Con todo lo que la vida ha dispuesto poner en nuestro camino, el ideal de que seamos los únicos en la vida del otro se ha desvanecido poco a poco. Hemos tropezado con varias piedras y los errores cometidos en varias ocasiones vuelven al presente a saldar cuentas.
Justo ahora, un acto al que no le quieres llamar error revive y vuelve hiriéndome el ego y el corazón. Me siento traicionada y más que ello decepcionada. Tú respondes con una buena excusa pero aunque tienes razón, mi yo no la quiere aceptar.

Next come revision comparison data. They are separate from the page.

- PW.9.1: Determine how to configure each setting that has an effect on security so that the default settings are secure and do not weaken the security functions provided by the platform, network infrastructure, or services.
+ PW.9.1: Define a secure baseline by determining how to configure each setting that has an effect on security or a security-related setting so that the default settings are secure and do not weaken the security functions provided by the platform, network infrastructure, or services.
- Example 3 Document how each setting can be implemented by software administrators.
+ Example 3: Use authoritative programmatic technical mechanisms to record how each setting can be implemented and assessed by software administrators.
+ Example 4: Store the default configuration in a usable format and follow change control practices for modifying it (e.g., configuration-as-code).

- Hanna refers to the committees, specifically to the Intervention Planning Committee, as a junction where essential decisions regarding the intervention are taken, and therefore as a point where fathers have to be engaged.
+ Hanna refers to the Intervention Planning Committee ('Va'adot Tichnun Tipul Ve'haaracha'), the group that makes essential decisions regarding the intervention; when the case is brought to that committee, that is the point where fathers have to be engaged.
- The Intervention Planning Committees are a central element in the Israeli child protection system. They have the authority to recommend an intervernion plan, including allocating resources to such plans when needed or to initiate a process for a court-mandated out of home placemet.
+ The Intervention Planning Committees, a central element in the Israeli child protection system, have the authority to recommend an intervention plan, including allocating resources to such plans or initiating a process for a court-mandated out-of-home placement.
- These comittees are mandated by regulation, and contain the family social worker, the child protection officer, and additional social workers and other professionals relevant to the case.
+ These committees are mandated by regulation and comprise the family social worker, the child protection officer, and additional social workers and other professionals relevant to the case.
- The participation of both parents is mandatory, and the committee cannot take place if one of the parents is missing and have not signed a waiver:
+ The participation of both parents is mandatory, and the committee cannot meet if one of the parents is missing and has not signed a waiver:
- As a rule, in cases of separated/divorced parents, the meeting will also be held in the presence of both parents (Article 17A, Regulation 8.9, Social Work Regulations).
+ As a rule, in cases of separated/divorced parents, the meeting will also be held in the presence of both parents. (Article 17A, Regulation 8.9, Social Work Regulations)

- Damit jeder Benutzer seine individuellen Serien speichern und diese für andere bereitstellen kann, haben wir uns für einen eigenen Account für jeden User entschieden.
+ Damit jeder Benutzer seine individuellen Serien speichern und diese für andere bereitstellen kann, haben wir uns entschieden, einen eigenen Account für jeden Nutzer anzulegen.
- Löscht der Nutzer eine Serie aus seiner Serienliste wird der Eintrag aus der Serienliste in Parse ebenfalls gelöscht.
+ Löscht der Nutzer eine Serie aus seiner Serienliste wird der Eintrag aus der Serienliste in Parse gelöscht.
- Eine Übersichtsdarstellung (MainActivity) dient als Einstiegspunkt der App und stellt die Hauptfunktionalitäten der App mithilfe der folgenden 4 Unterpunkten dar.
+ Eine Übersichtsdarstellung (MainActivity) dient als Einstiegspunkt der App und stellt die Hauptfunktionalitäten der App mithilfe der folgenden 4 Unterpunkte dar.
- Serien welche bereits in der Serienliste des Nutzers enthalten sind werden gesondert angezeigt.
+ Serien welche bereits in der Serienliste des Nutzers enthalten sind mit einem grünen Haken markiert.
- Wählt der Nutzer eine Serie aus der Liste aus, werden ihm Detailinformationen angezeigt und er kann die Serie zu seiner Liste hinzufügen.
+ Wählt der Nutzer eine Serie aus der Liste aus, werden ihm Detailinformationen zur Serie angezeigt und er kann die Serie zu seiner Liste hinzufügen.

Es difícil pero acepto que fui la culpable y la que te llevó a hacer lo que hiciste, lo que cometí también estuvo mal, pero la maligna y dañina mente de una mujer celosa me tortura trayéndome a cada instante imágenes tuyas con esa otra.
Debería perdonar porque hice algo parecido, pero aunque no te discuto no te puedo ocultar el dolor que eso me causa. Ahora dices que lo mejor es no volver a mencionar algunas cosas, pero que existan más cosas ocultas entre los dos no es sinónimo de confianza y además, recuerda, nada está oculto entre el cielo y la tierra, la verdad siempre saldrá a la luz.